Test on jury bias claim is whether there is reasonable apprehension of unfairness

The People at the suit of the Director of the Director of Public Prosecutions (prosecutor respondent) v Nicholas Tobin (accused…

The People at the suit of the Director of the Director of Public Prosecutions (prosecutor respondent) v Nicholas Tobin (accused/appellant).

Criminal Law - Appeal - Whether appropriate to discharge jury in rape and indecent assault trial when court in- formed by jury foreman that a juror related personal experience of sexual abuse in jury deliberations - Test of jury bias - Whether subjective test or objective test of reasonable apprehension of bias - Determination of objective bias according to standard of reasonable and fair minded observer knowing relevant facts - Juries Act 1976, section 15(3) - Constitution of Ireland, article 38.1.

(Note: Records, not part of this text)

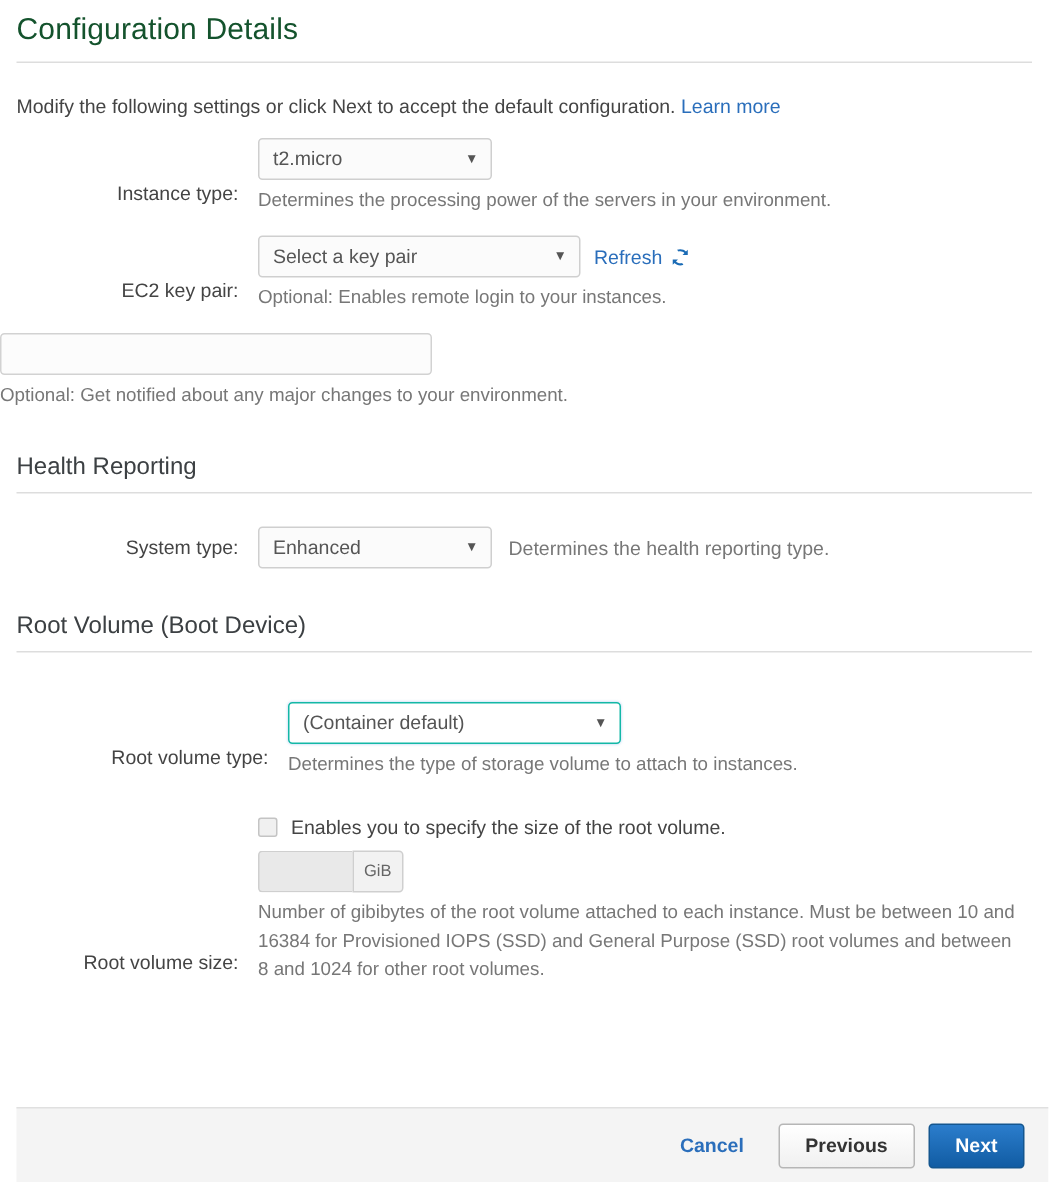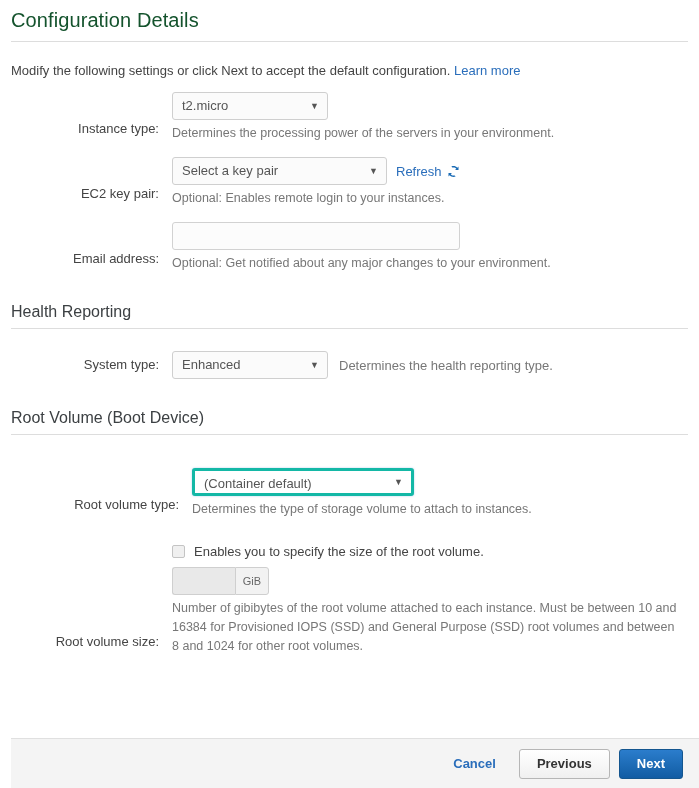--- a/index.html
+++ b/index.html
@@ -103,21 +103,21 @@
     font-size: 9px;
     color: #555555;
     line-height: 1;
   }
   .sel-instance { width: 156px; }
   .sel-keypair  { width: 215px; }
   .sel-system   { width: 156px; }
   .sel-rootvol  {
     width: 222px;
     background: #ffffff;
-    border: 3px solid #14b8a6;
+    border: 1px solid #14b8a6;
     box-shadow: 0 0 2px rgba(100,160,225,0.55);
   }
 
   
   .refresh {
     margin-left: 9px;
     color: #2a6ebb;
     font-size: 13px;
     cursor: pointer;
     display: inline-flex;
@@ -297,21 +297,20 @@
             <path fill="#1a6bb5" d="M12 19.5c-2.05 0-3.9-0.86-5.2-2.25L9.2 14.9H2.75v6.45l2.2-2.2C6.7 20.9 9.22 22 12 22c1.4 0 2.72-0.28 3.92-0.79l-1.7-1.98C13.5 19.4 12.77 19.5 12 19.5z"></path>
           </svg>
         </span>
       </span>
     </div>
     <div class="help">Optional: Enables remote login to your instances.</div>
   </div>
 </div>
 
 <div class="form-row">
-  <div class="row-label">Email address:</div>
   <div class="row-field">
     <div class="field-line">
       <input class="text-input" type="text" value="" style="">
     </div>
     <div class="help">Optional: Get notified about any major changes to your environment.</div>
   </div>
 </div>
 
 <h2 class="section-head">Health Reporting</h2>
 <div class="section-rule"></div>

The Court of Criminal Appeal (Mr Justice Fennelly, Mr Justice Kinlen and Mr Justice Murphy); judgment delivered 22 June 2001.

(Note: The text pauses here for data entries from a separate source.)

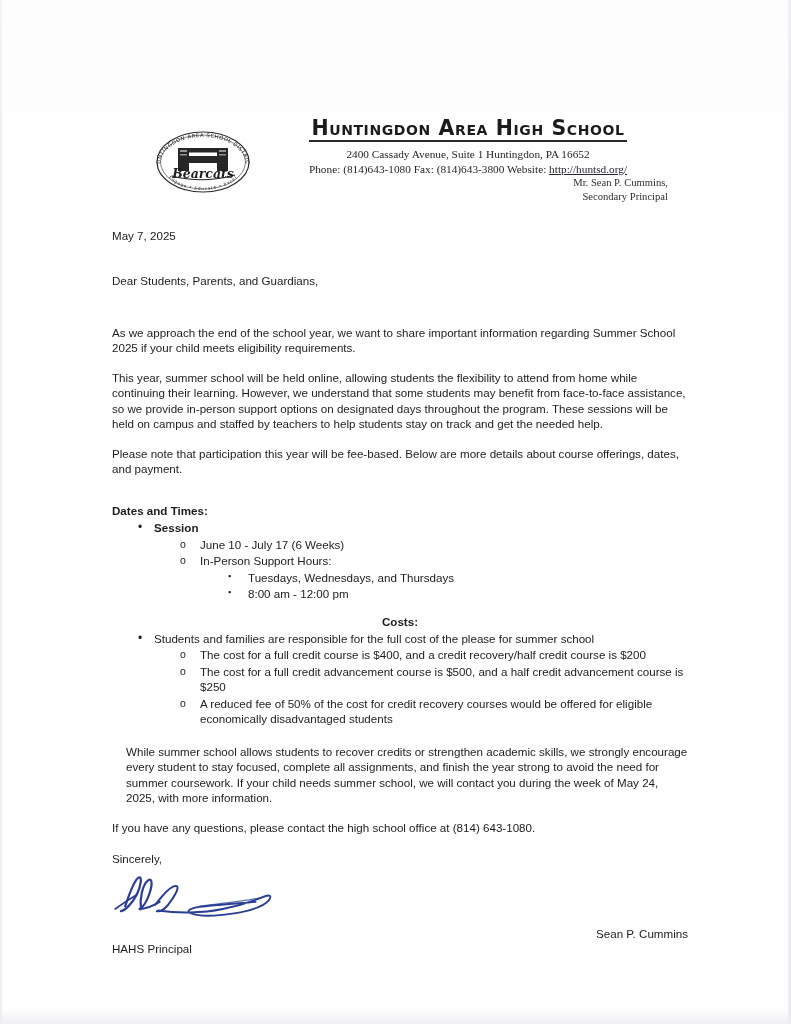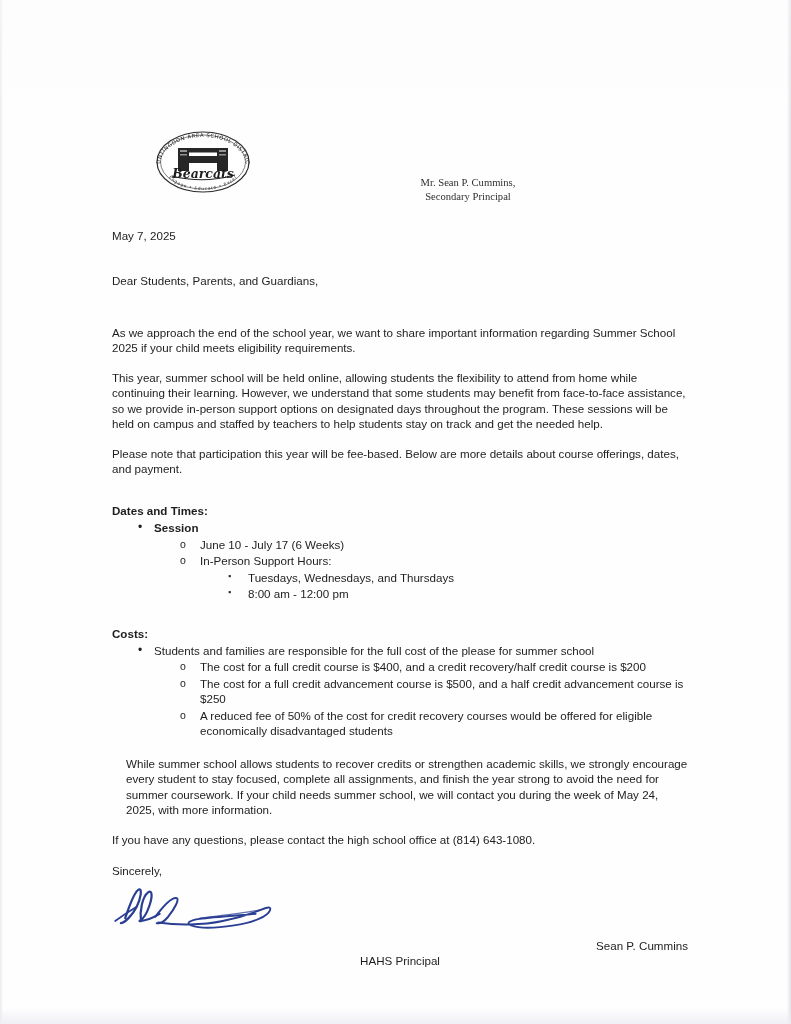--- a/index.html
+++ b/index.html
@@ -96,21 +96,21 @@
     white-space: nowrap;
   }
   .website-link {
     color: #27272e;
     text-decoration: underline;
   }
   .principal-block {
     position: absolute;
     left: 268px; top: 64px;
     width: 400px;
-    text-align: center;
+    text-align: right;
     font-family: "Liberation Serif", serif;
     font-size: 10.6px;
     color: #2e2e2e;
     line-height: 1.36;
   }
 
   
   .body-wrap {
     position: absolute;
     left: 112px;
@@ -125,21 +125,21 @@
   p.para {
     margin: 0 0 14px 0;
     text-align: left;
   }
   p.para.tight { margin-bottom: 26px; }
 
   .section-head {
     font-weight: bold;
     margin: 12px 0 2px 0;
   }
-  .section-head.costs { margin-top: 24px; }
+  .section-head.costs { margin-top: 12px; text-align: center; }
 
   ul.lvl1, ul.lvl2, ul.lvl3 {
     margin: 0;
     padding: 0;
     list-style: none;
   }
   ul.lvl1 > li {
     position: relative;
     padding-left: 42px;
     margin: 1px 0;
@@ -183,21 +183,21 @@
   .questions-para { margin: 0 0 16px 0; }
   .sincerely { margin: 0 0 6px 0; }
 
   .signature {
     width: 215px;
     height: 52px;
     margin: 0 0 1px -4px;
     display: block;
   }
   .sig-name { margin: 0; line-height: 1.35; text-align: right; }
-  .sig-title { margin: 0; line-height: 1.35; text-align: center; }
+  .sig-title { margin: 0; line-height: 1.35; }
 </style>
 </head>
 <body>
 
 <div id="page">
 
   <div class="scan-edge-left"></div>
   <div class="scan-edge-right"></div>
   <div class="scan-edge-bottom"></div>
   <div class="scan-tint"></div>
@@ -228,20 +228,25 @@
         <rect x="62" y="44" width="14" height="4"></rect>
         <rect x="62" y="52" width="14" height="3"></rect>
         <rect x="140" y="44" width="14" height="4"></rect>
         <rect x="140" y="52" width="14" height="3"></rect>
       </g>
 
       <text x="108" y="100" text-anchor="middle" font-family="DejaVu Serif, serif" font-size="25" font-style="italic" font-weight="bold" fill="#1f1f1f">Bearcats</text>
       <path d="M 46,96 Q 108,112 172,94" fill="none" stroke="#1f1f1f" stroke-width="2.2"></path>
     </svg>
 
+    <div class="header-text">
+      <div class="school-title">Huntingdon Area High School</div>
+      <div class="addr-line">2400 Cassady Avenue, Suite 1 Huntingdon, PA 16652</div>
+      <div class="addr-line2"><span>Phone: (814)643-1080 Fax: (814)643-3800 Website: </span><span class="website-link">http://huntsd.org/</span></div>
+    </div>
 
     <div class="principal-block">
       <div>Mr. Sean P. Cummins,</div>
       <div>Secondary Principal</div>
     </div>
   </div>
 
   <div class="body-wrap">
 
     <p class="date-line">May 7, 2025</p>

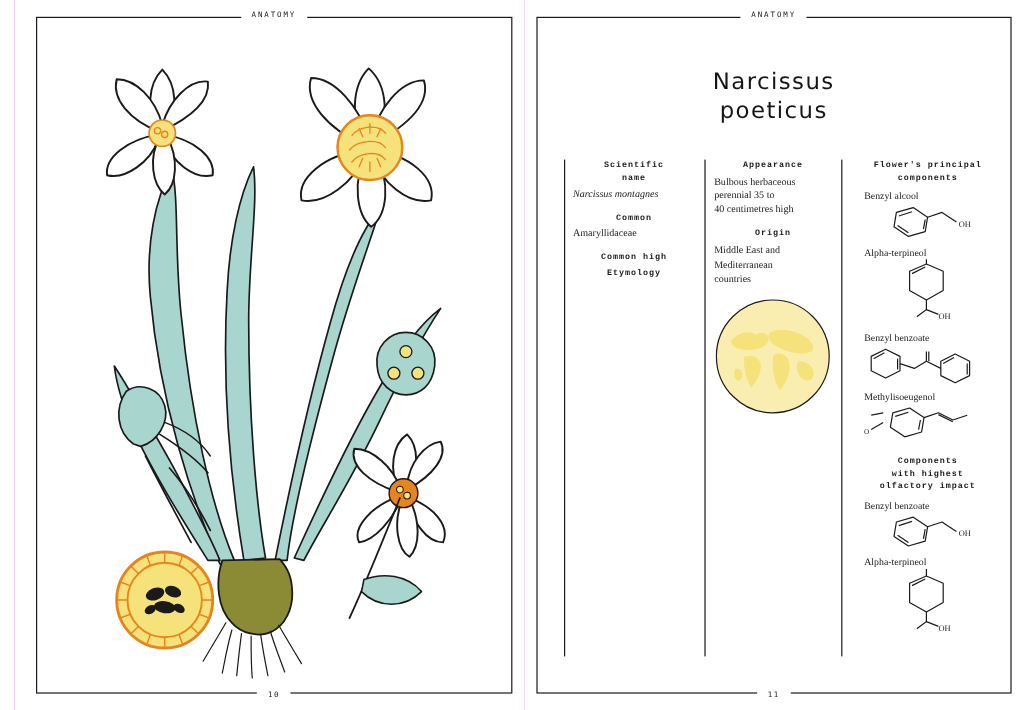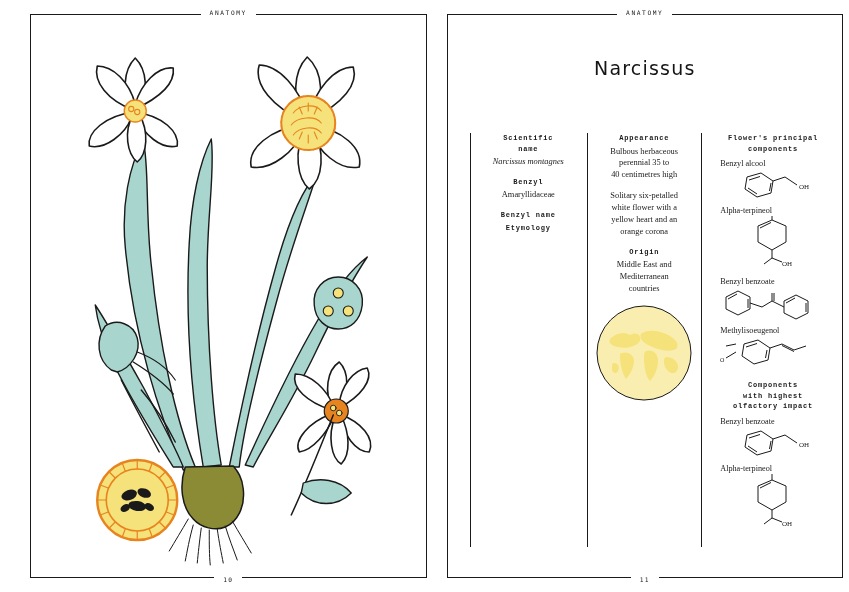--- a/index.html
+++ b/index.html
@@ -116,21 +116,21 @@
     font-weight: 700;
     letter-spacing: 0.8px;
     text-align: center;
     line-height: 1.5;
     margin-bottom: 2px;
   }
   .cb {
     font-family: "Liberation Serif", serif;
     font-size: 8.4px;
     line-height: 1.42;
-    text-align: center;
+    text-align: left;
     margin: 0 0 9px 0;
   }
   .cb.ital { font-style: italic; }
   .gap { height: 6px; }
 
   .chem-name {
     font-family: "Liberation Serif", serif;
     font-size: 8.2px;
     margin-top: 5px;
     margin-bottom: 1px;
@@ -296,40 +296,40 @@
 
   <div class="page page-right">
     <div class="page-inner">
 
       <div class="runhead">
         <span class="label">ANATOMY</span>
       </div>
 
       <div class="title">
         <div>Narcissus</div>
+        <div>poeticus</div>
       </div>
 
       <div class="columns">
 
         <div class="col col-1">
           <div class="ct">Scientific<br>name</div>
           <div class="cb ital">Narcissus montagnes</div>
 
-          <div class="ct">Benzyl</div>
+          <div class="ct">Common</div>
           <div class="cb">Amaryllidaceae</div>
 
-          <div class="ct">Benzyl name</div>
+          <div class="ct">Common high</div>
 
           <div class="ct">Etymology</div>
         </div>
 
         <div class="col col-2">
           <div class="ct">Appearance</div>
           <div class="cb">Bulbous herbaceous<br>perennial 35 to<br>40 centimetres high</div>
-          <div class="cb">Solitary six-petalled<br>white flower with a<br>yellow heart and an<br>orange corona</div>
 
           <div class="ct">Origin</div>
           <div class="cb">Middle East and<br>Mediterranean<br>countries</div>
 
           <div class="map-wrap">
             <svg width="96" height="96" viewBox="0 0 96 96">
               <circle cx="48" cy="48" r="47" fill="#f9eeb0" stroke="#1a1a1a" stroke-width="1"></circle>
               <g fill="#f5e27a" stroke="none">
                 <path d="M14 34 C20 28 28 26 34 30 C40 26 46 30 44 36 C40 42 30 44 22 42 C16 41 12 38 14 34 Z"></path>
                 <path d="M46 28 C54 24 64 26 72 30 C80 34 84 40 80 44 C72 48 60 44 52 40 C46 37 42 31 46 28 Z"></path>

The appropriate test to be applied to a challenge of jury bias is whether a reasonable person in the circumstances would have a reasonable apprehension that the appellant would not receive a fair trial. The application of this objective test depends on the facts of each case and it must be assessed according to the standard of a reasonable and fair-minded observer who knows the relevant facts. Where the actual facts were meagre and were simply that the appellant was on trial for serious offences, which must have been sufficiently similar to the juror's experience to cause him/her to relate his/her personal experience of sexual abuse during the jury's deliberations, a reasonable and fair-minded observer would consider that there was a danger, in the sense of a possibility, that the juror might have been unconsciously influenced by his/her personal experience. The Court of Criminal Appeal so held in quashing the appellant's convictions and directing a re-trial on all counts.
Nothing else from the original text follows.